### DATA PROVIDED
/---

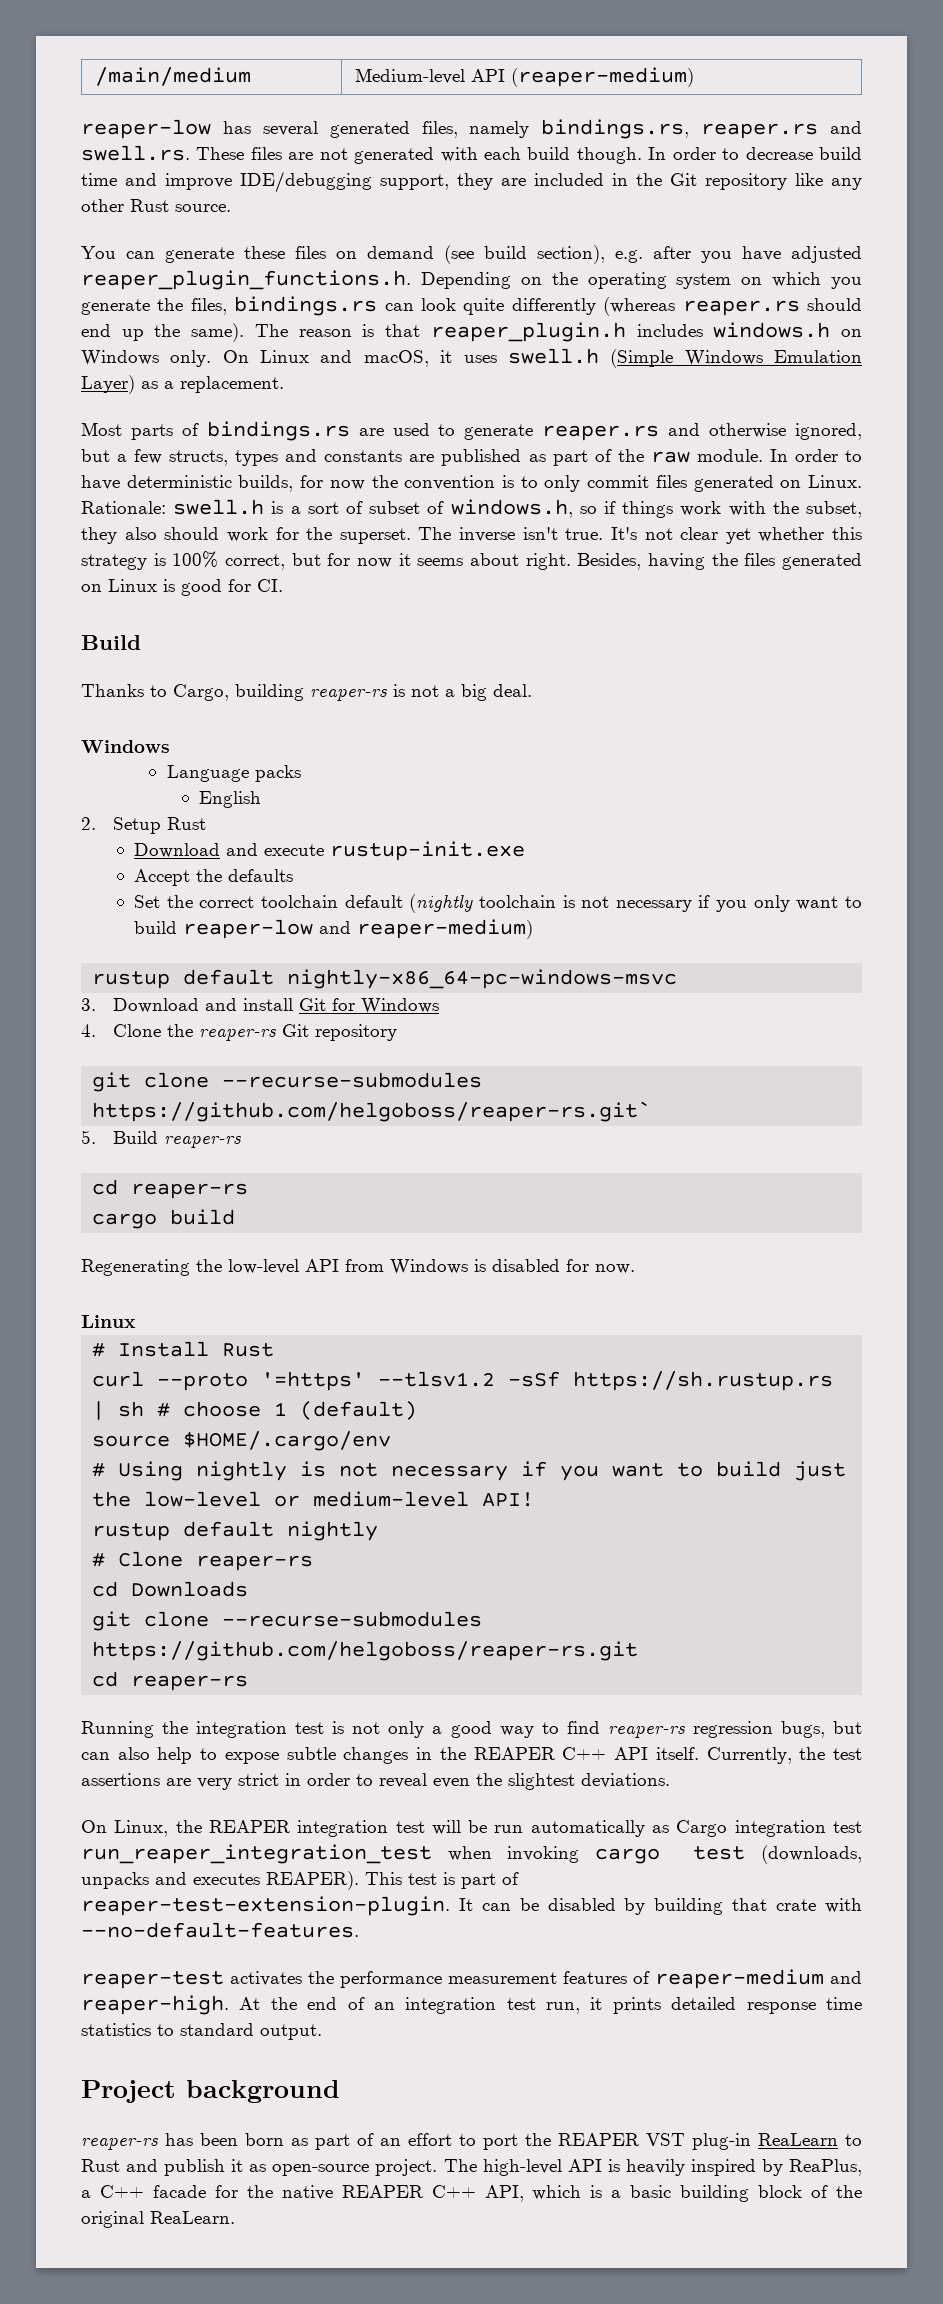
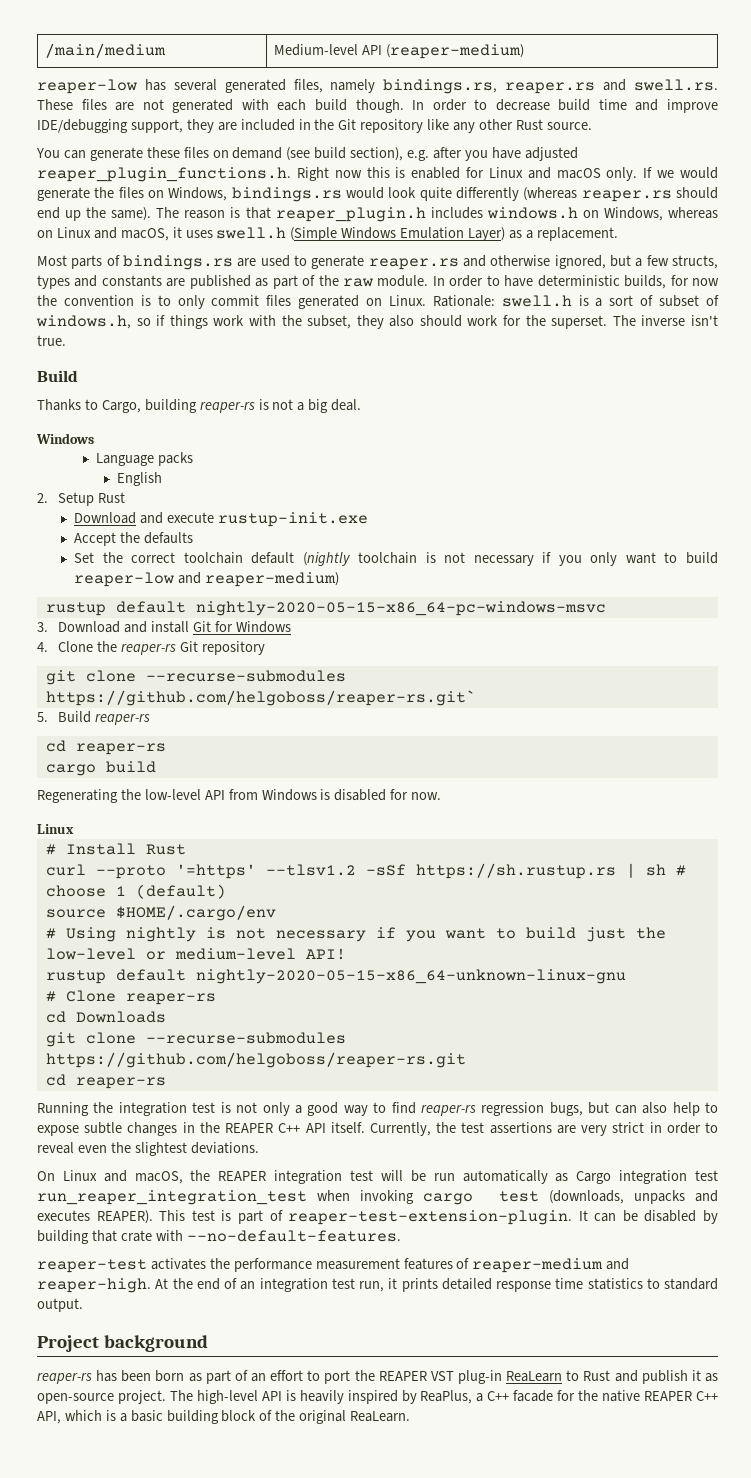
[420,272,862,289] [81,296,414,316] Depending on the operating system on which you generate the files, bindings.rs can -> [296,167,718,181] [37,187,384,202] Right now this is enabled for Linux and macOS only. If we would generate the files on Windows, bindings.rs would
[81,350,249,367] Windows only. On -> [603,207,718,221] [37,230,53,238] Windows, whereas on
[610,527,862,544] [81,551,862,570] [81,579,283,596] It's not clear yet whether this strategy is 100% correct, but for now it seems about right. Besides, having the files generated on Linux is good for CI. -> (66, 340) none
[287,969,678,989] nightly-x86_64-pc-windows-msvc -> [195,601,606,616] nightly-2020-05-15-x86_64-pc-windows-msvc
[287,1521,379,1541] nightly -> [195,969,626,984] nightly-2020-05-15-x86_64-unknown-linux-gnu
[114,1820,169,1837] Linux, -> [62,1170,183,1184] Linux and macOS,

\---

### ASSIGNMENT
Note each line of the entries that has "only" in it, and copy those lines.

### EXERCISE OUTPUT
[420,272,862,289] [81,296,414,316] Depending on the operating system on which you generate the files, bindings.rs can -> [296,167,718,181] [37,187,384,202] Right now this is enabled for Linux and macOS only. If we would generate the files on Windows, bindings.rs would
[81,350,249,367] Windows only. On -> [603,207,718,221] [37,230,53,238] Windows, whereas on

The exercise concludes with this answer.